Sementara itu terkait nilai investasi PT Moya, Tatang memastikan jika PT Moya memperkecil investasi dari 3 wilayah menjadi 1 wilayah, dengan nilai investasi sekitar 470 miliar.
“Zona yang diberikan hanya untuk wilayah satu yang meliputi Kecamatan Tangerang, Benda, Batu Ceper, Cipondoh,” kata Tatang.

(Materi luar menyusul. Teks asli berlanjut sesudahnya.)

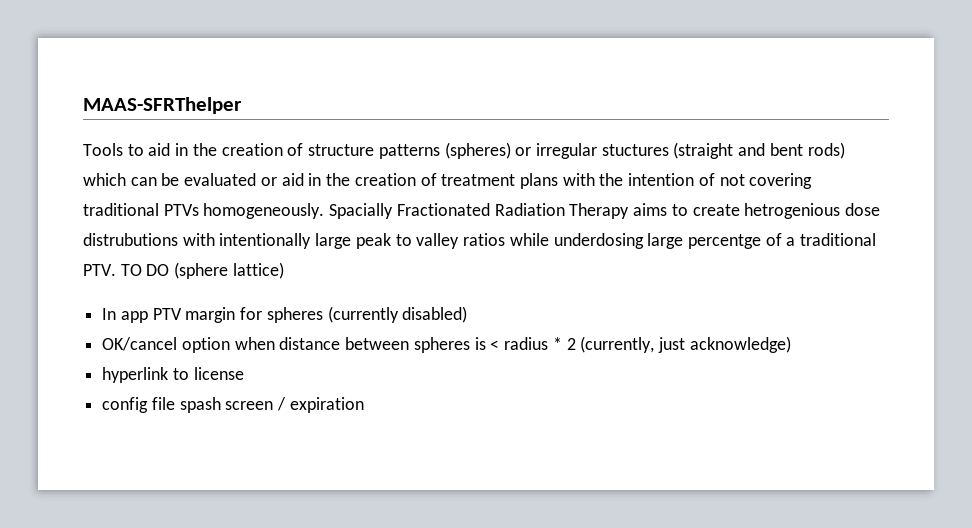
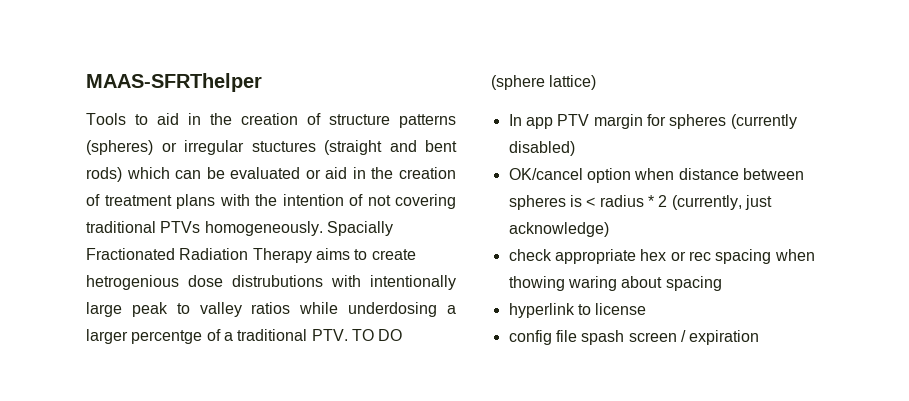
[647,233,684,249] large -> [447,305,456,314] [86,329,128,344] a larger
(791, 344) none -> [508,249,815,264] [508,276,722,291] // check appropriate hex or rec spacing when thowing waring about spacing

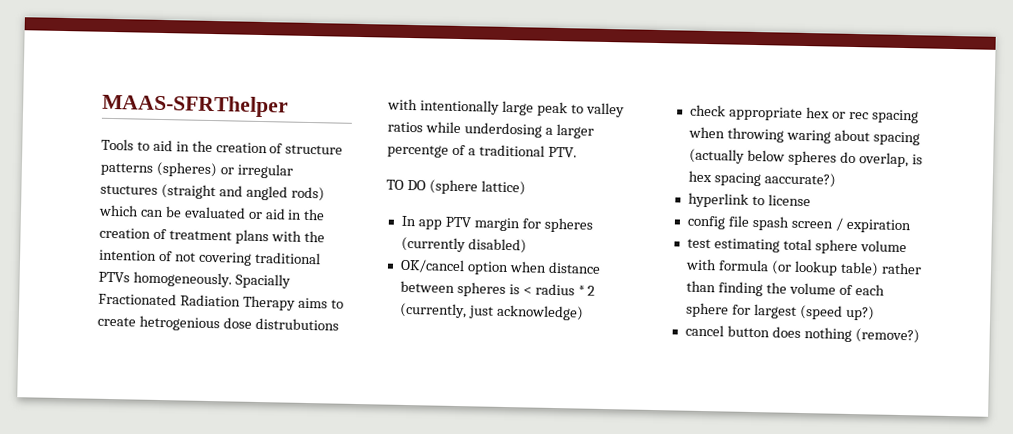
[425,140,457,152] bent -> [245,185,288,201] angled
(348, 335) none -> (577, 152) //
[508,276,565,291] thowing -> [726,127,784,143] throwing
(722, 283) none -> [688,148,923,168] [687,170,836,188] (actually below spheres do overlap, is hex spacing aaccurate?)
(760, 337) none -> [686,238,907,255] [684,258,922,277] [685,280,885,297] [685,302,875,321] [684,324,920,344] // test estimating total sphere volume with formula (or lookup table) rather than finding the volume of each sphere for largest (speed up?) // cancel button does nothing (remove?)

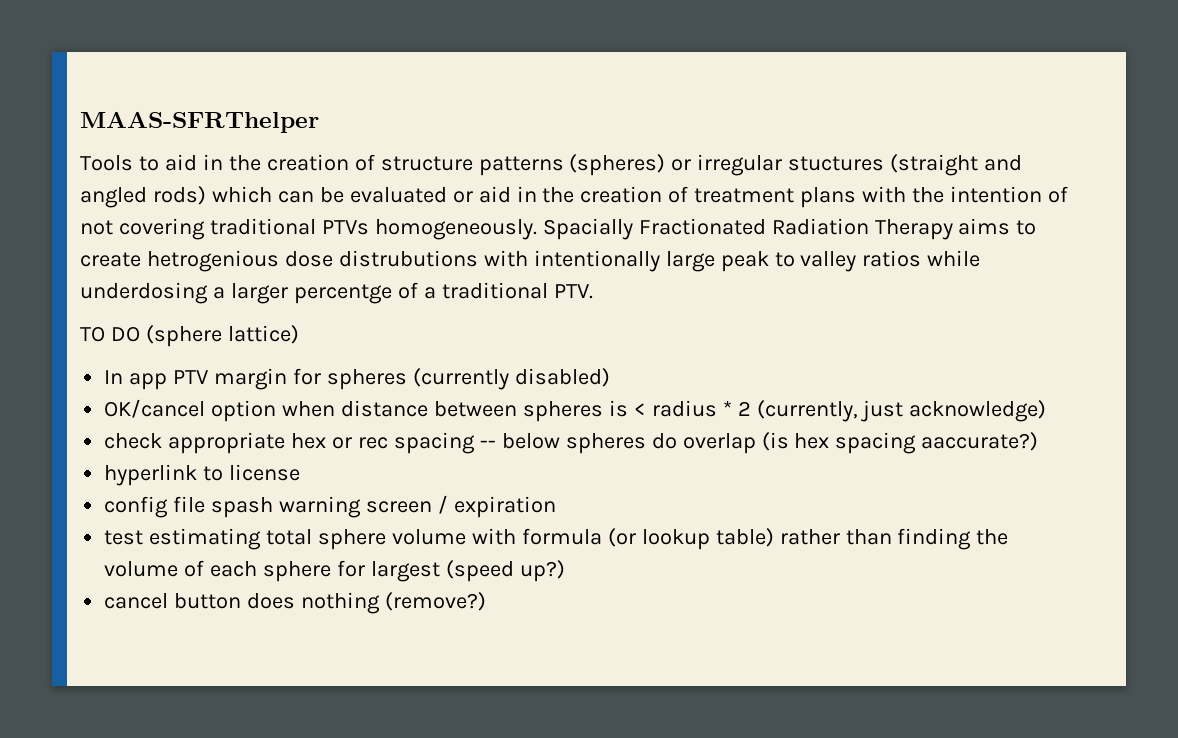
[687,126,920,146] [688,148,745,164] when throwing waring about spacing (actually -> [479,440,496,448] --
[858,152,923,168] overlap, is -> [682,432,789,454] overlap (is
(790, 223) none -> [279,496,362,518] warning

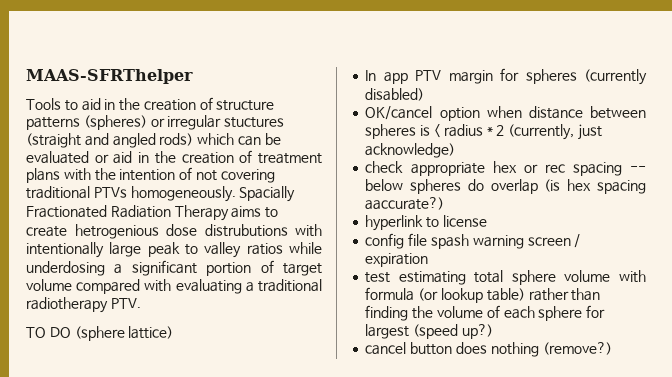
[230,282,418,304] larger percentge of -> [131,260,322,276] [26,279,242,294] significant portion of target volume compared with evaluating
(548, 290) none -> [26,297,108,313] radiotherapy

Hal ini tambah Tatang disesuaikan setelah adanya kajian dari BPKP dan pihak Kejaksaan yang mengkoreksi beberapa hal terkait kerjasama yang dimulai tahun 2012 tersebut. “Salah satu yang dikoreksi adalah soal harga yang kita beli dari Rp 3,750,- meter kubik menjadi 2,169,- per menter kubik, serta cakupan zona investasinya,” kata Tatang.
Sementara itu Dirut PDAM TB Sumarya menjelaskan pipa yang sudah terpasang milik PT Moya mencapai 290 km dari 500 km yang direncanakan. “Jika satu zona maka pipanisasi yang akan dipasang oleh PT Moya mencapai 500 km,” katanya.
Sementara itu terkait pencatatan investasi yang dilakukan oleh PT Moya dengan aset pipa dan IPA yang dimiliki oleh PDAM TB, baik Tatang maupun Sumarya menyatakan hal tersebut dilakukan secara terpisah. “Kita melihat ada yang diuntungkan disini, karena semua fasilitas yang dibangun oleh PT Moya nantinya, akan menjadi milik PDAM TB,” kata Tatang.